◆ **RECORDS TO PROCESS**:
++++++++++++++++++++

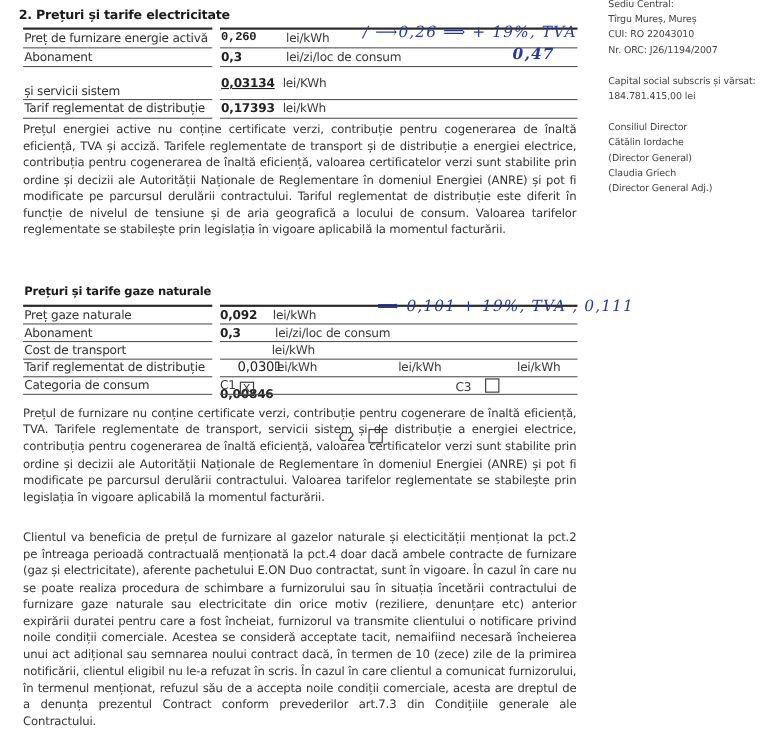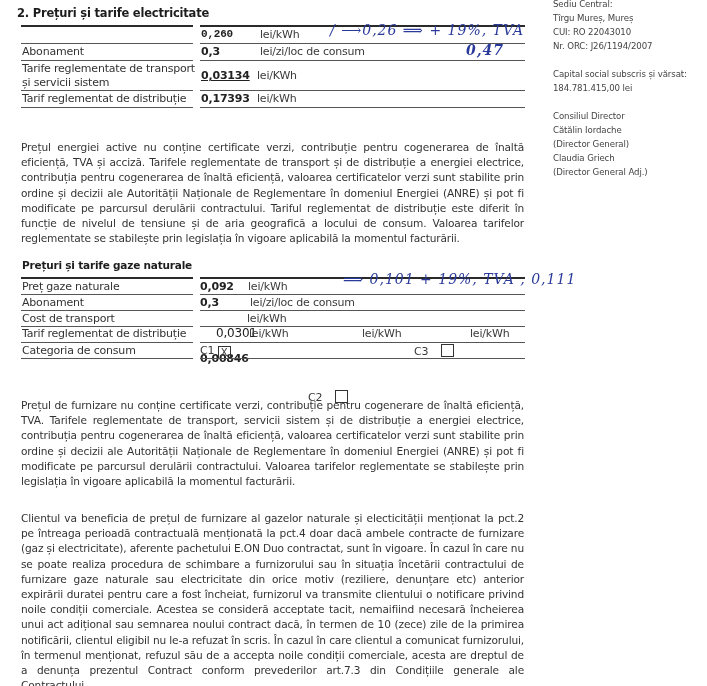--- a/index.html
+++ b/index.html
@@ -62,6 +62,7 @@
   <div class="hline thick" style="left:200px; top:25px; width:325px;"></div>
 
   <div class="tbl-row" style="left:22px; top:28px; width:505px; height:14px;">
+    <span class="lbl">Preț de furnizare energie activă</span>
     <span class="val" style="left:179px;font-family:Liberation Mono, monospace;">0,260</span>
     <span class="unit" style="left:238px;">lei/kWh</span>
   </div>

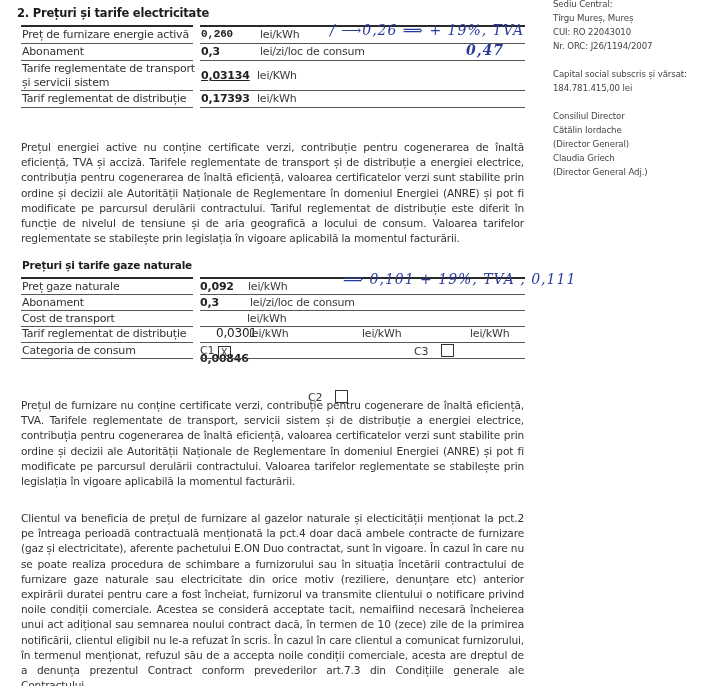--- a/index.html
+++ b/index.html
@@ -78,7 +78,6 @@
   <div class="hline" style="left:200px; top:60px; width:325px;"></div>
 
   <div class="tbl-row" style="left:22px; top:62px; width:505px; height:28px;">
-    <span class="lbl" style="top:0;">Tarife reglementate de transport</span>
     <span class="lbl" style="top:14px;">și servicii sistem</span>
     <span class="val" style="left:179px; top:7px;text-decoration:underline;">0,03134</span>
     <span class="unit" style="left:235px; top:7px;">lei/KWh</span>

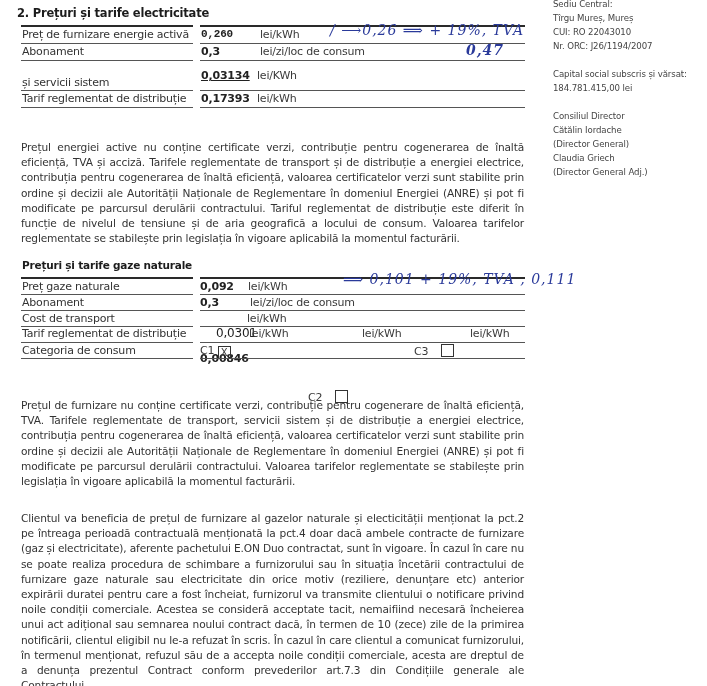--- a/index.html
+++ b/index.html
@@ -21,7 +21,7 @@
   .hline.thick { height: 2px; background: #2a2a2a; }
   .para {
     position: absolute; font-size: 10.6px; line-height: 15.2px; color: #333;
-    text-align: justify; letter-spacing: -0.15px; margin-top: 29px;
+    text-align: justify; letter-spacing: -0.15px;
   }
   .side {
     position: absolute; left: 553px; font-size: 8.6px; color: #444; line-height: 14px;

++++++++++++++++++++

◆ **INSTRUCTIONS TO FOLLOW**: The answer should be a single number: how many lines of the entries hold "align".

◆ **TASK SOLUTION**: 2